═══ Listed entries ═══

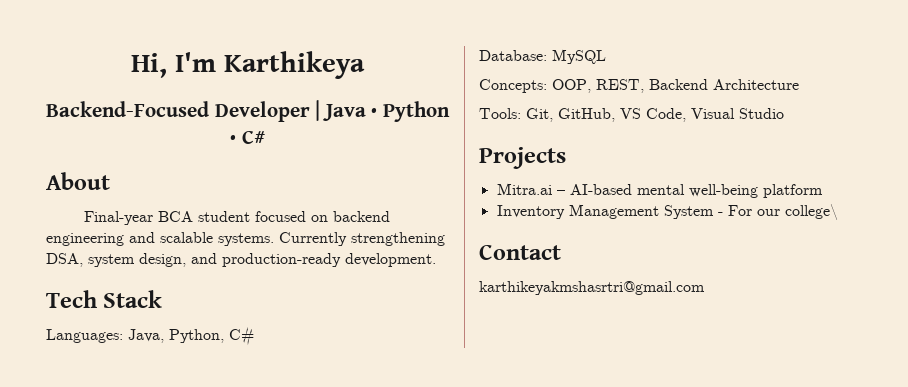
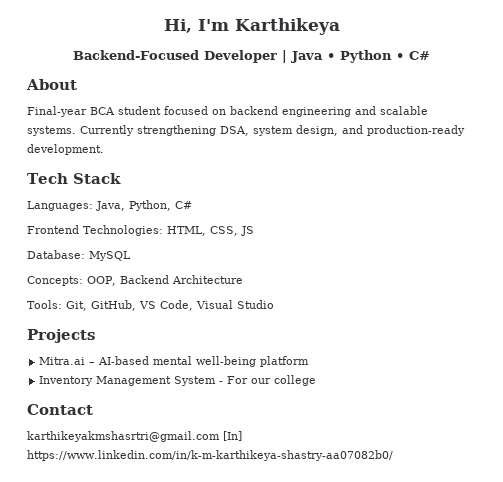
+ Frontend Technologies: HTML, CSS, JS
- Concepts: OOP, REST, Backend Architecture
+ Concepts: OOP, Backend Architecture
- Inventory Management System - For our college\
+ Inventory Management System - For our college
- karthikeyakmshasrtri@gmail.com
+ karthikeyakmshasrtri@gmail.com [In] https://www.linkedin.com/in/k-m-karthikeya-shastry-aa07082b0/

═══
═══ Listed entries ═══

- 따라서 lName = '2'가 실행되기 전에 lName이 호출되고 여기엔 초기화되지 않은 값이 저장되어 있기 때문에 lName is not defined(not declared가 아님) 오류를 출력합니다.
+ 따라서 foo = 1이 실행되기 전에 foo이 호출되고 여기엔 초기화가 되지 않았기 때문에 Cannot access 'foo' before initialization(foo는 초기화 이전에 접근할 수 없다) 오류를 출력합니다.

═══
═══ Listed entries ═══

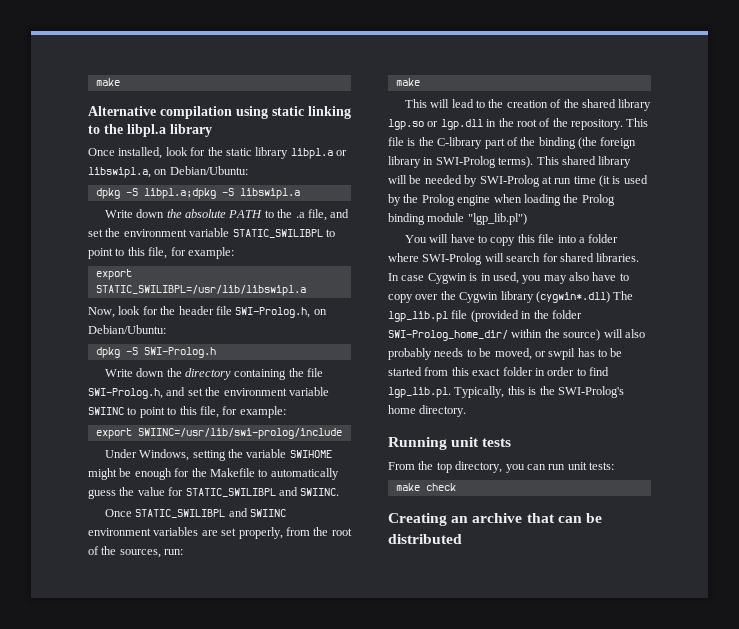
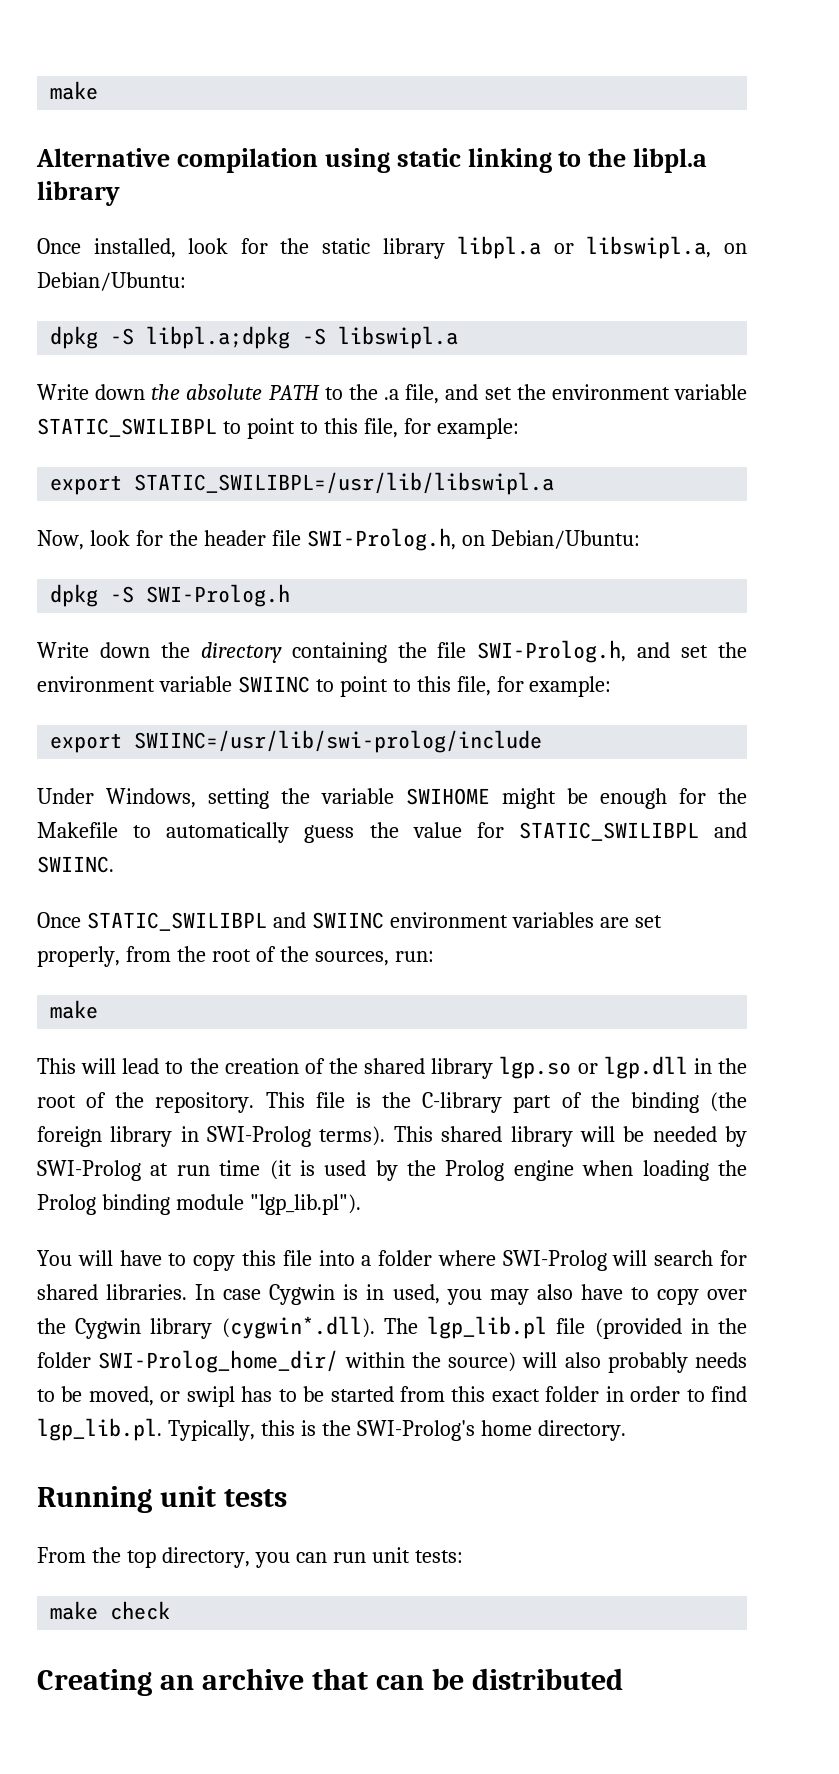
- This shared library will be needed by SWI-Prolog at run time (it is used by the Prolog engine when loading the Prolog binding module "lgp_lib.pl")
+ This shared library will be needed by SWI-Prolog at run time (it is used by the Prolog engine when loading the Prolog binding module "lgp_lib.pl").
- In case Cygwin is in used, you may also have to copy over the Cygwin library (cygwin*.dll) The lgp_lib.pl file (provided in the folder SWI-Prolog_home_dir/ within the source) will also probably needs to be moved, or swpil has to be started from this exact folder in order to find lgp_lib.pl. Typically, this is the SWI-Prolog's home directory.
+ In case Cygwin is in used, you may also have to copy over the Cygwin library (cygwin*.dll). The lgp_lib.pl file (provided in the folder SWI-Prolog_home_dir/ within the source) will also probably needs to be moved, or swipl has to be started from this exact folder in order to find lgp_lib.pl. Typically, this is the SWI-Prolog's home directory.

═══

**Task details:** Provide the number of lines above that include the string "folder", with no other words.

**Finished task:** 2